Supplied entries Start Marker

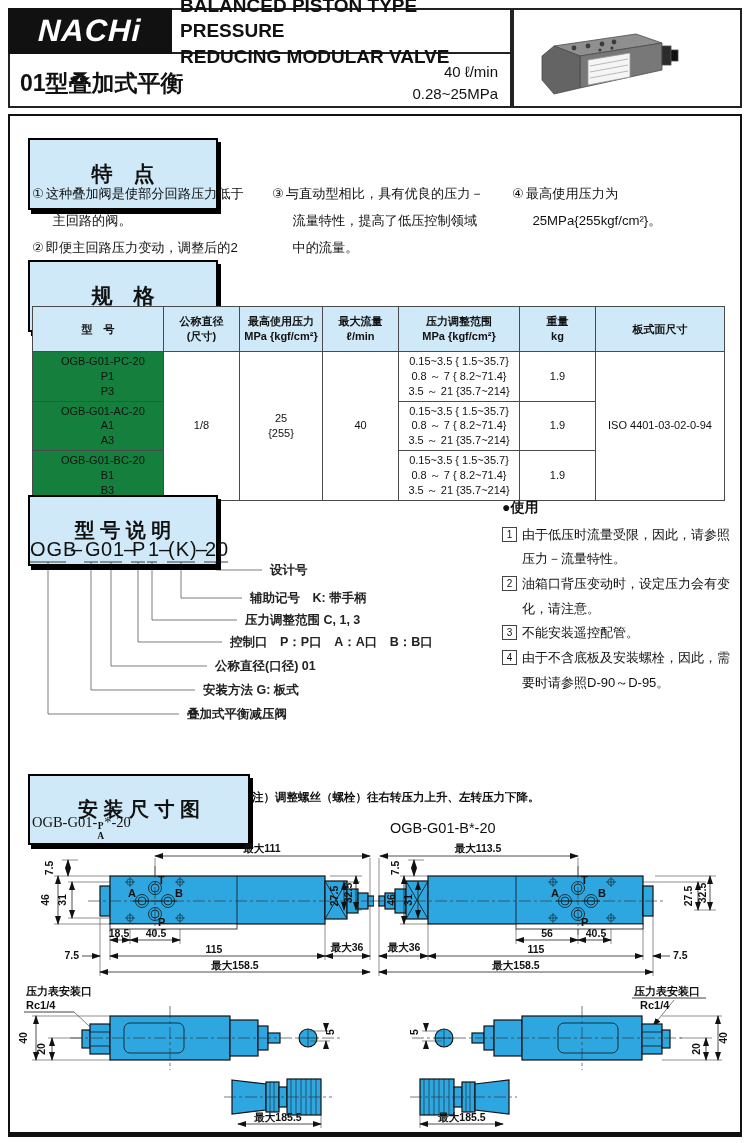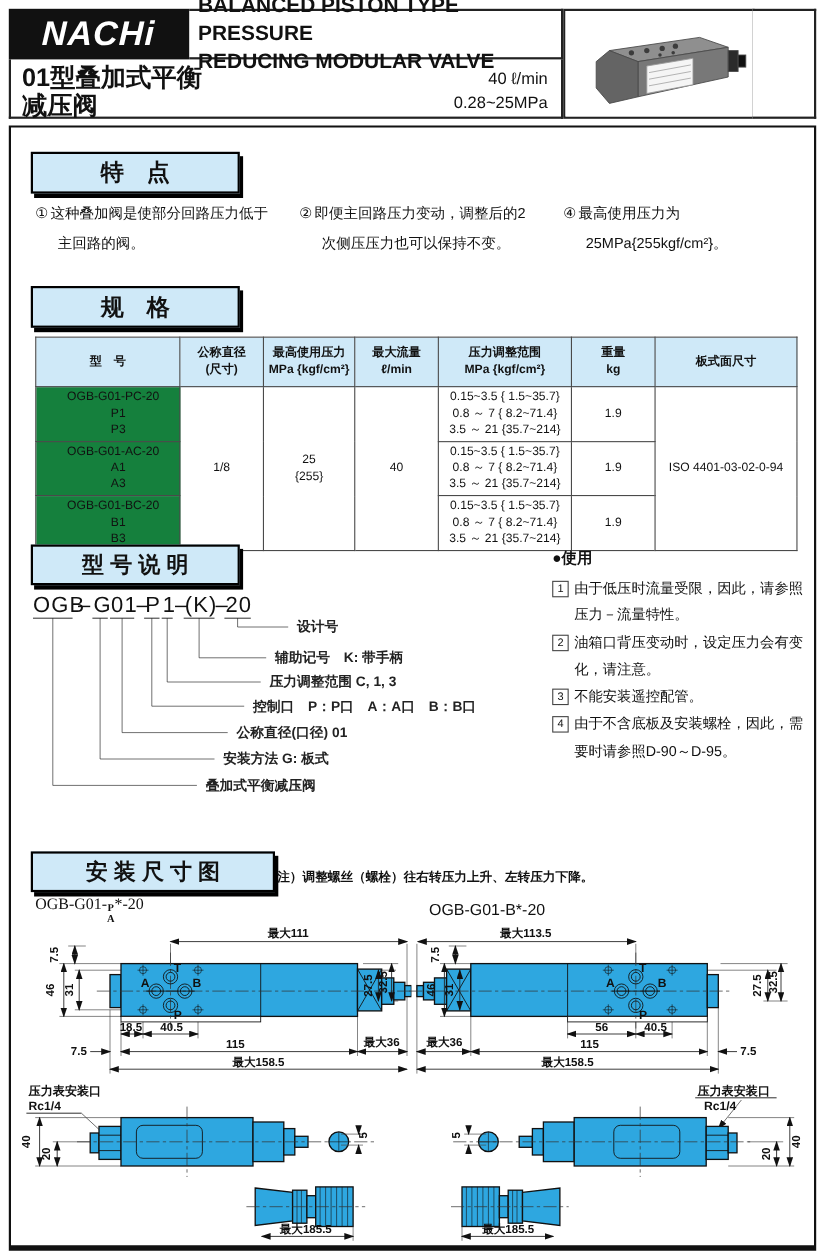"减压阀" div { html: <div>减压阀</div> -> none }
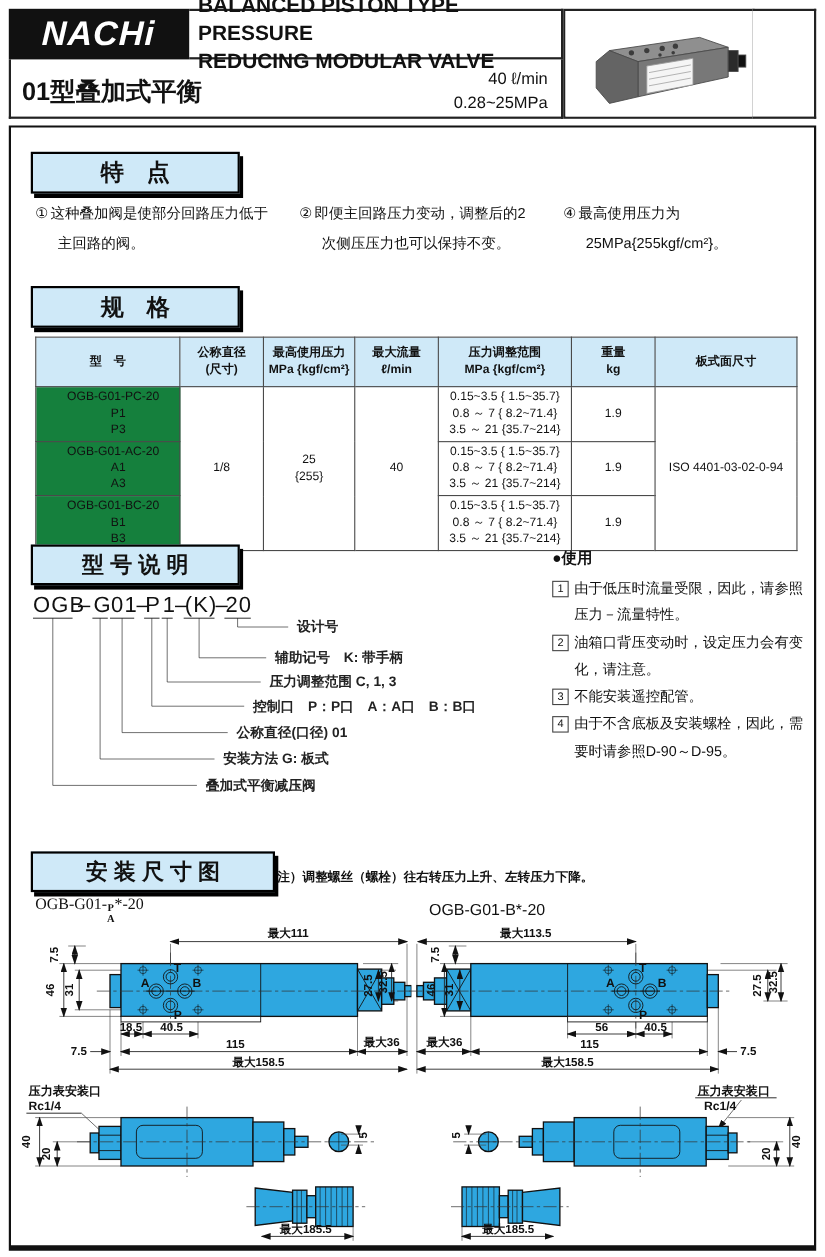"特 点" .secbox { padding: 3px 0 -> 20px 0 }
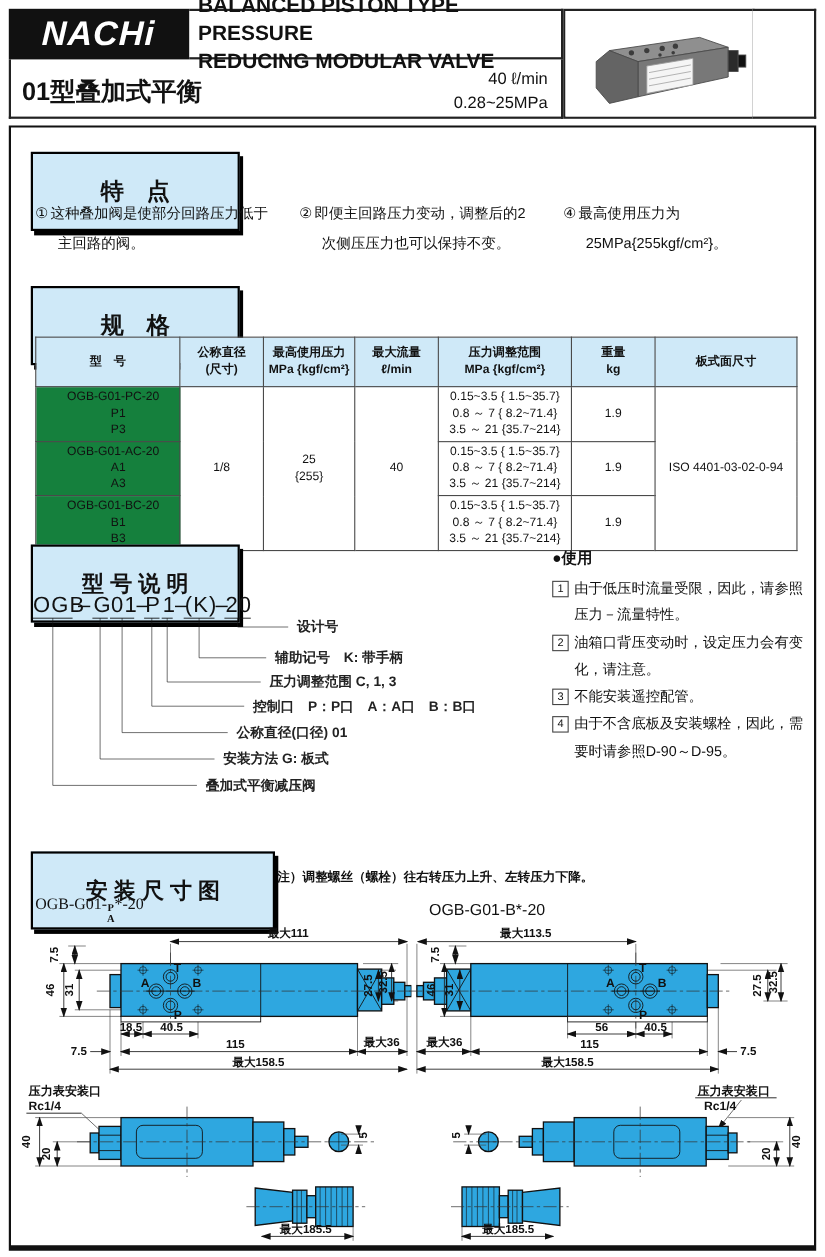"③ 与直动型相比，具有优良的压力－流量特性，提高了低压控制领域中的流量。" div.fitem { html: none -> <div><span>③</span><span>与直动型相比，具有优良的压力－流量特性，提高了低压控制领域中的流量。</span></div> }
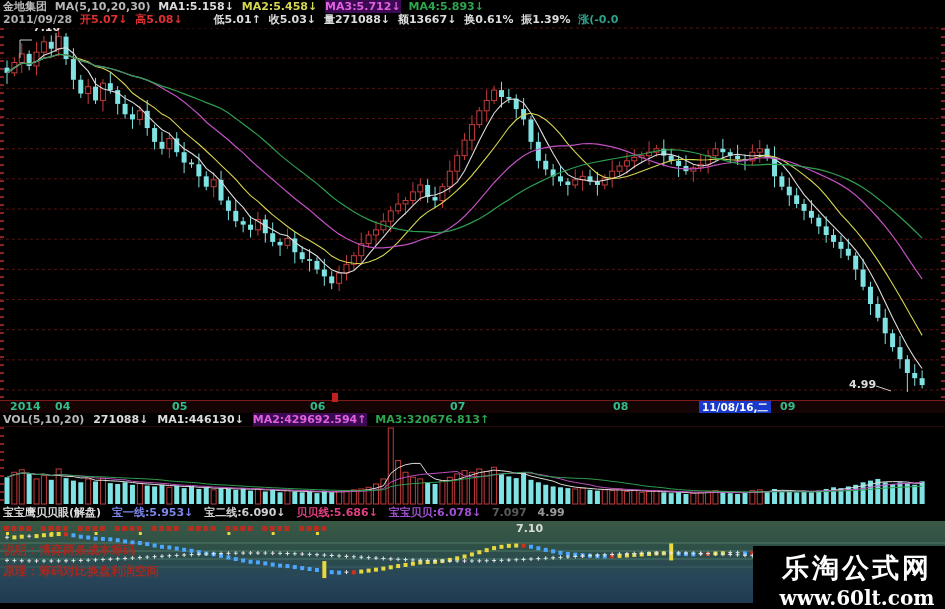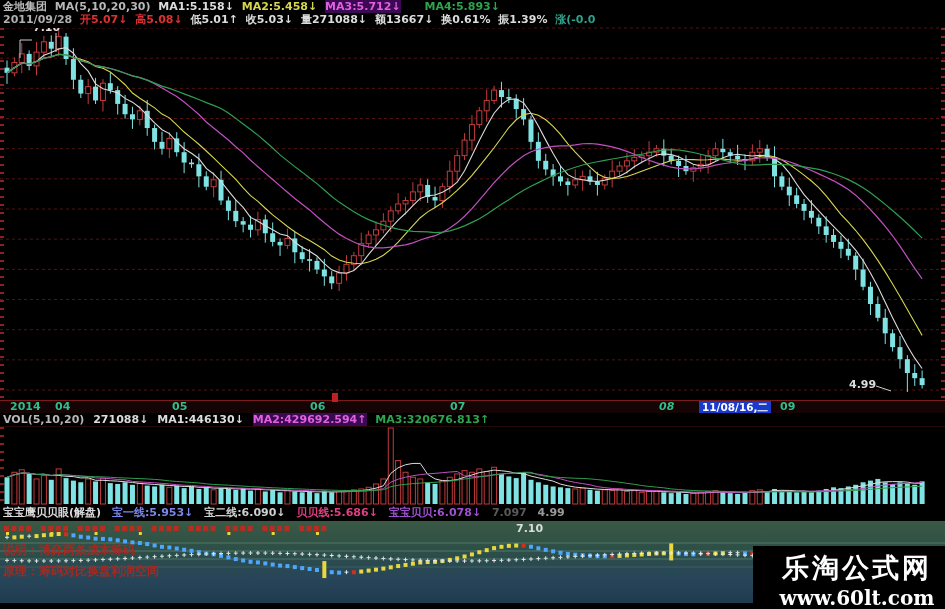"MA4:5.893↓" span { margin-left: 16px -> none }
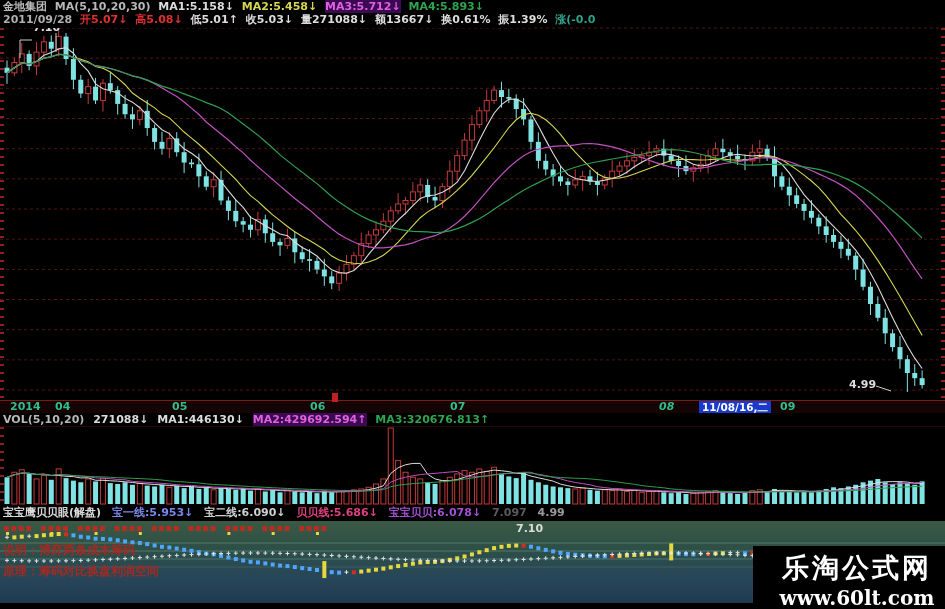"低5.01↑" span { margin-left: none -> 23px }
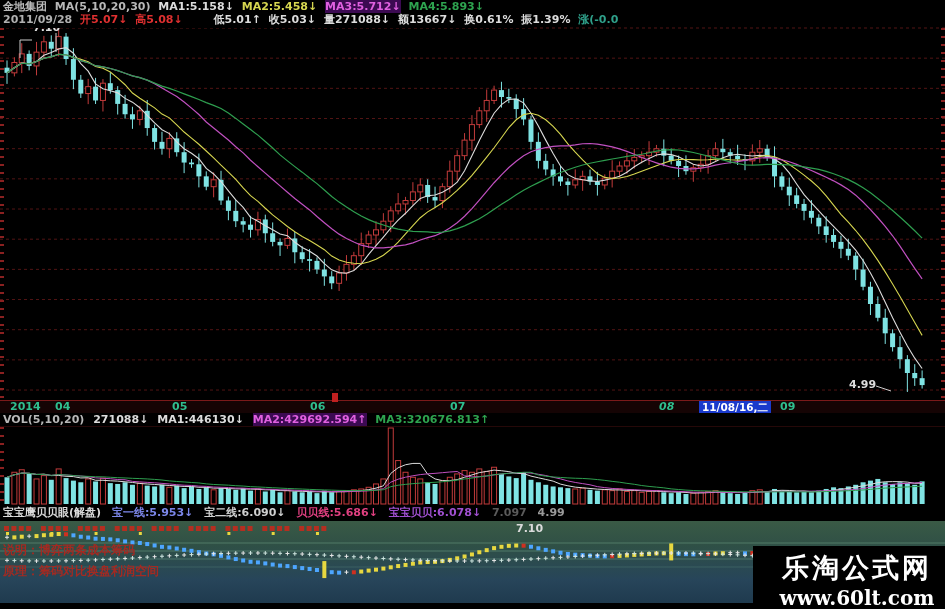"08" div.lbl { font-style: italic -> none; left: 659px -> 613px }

Supplied entries End Marker

What the task asks: Everything from the line containing "margin-left: none ->" through the last line of the records above is to be reproduced exactly, except the pictures.

Task response:
"低5.01↑" span { margin-left: none -> 23px }
"08" div.lbl { font-style: italic -> none; left: 659px -> 613px }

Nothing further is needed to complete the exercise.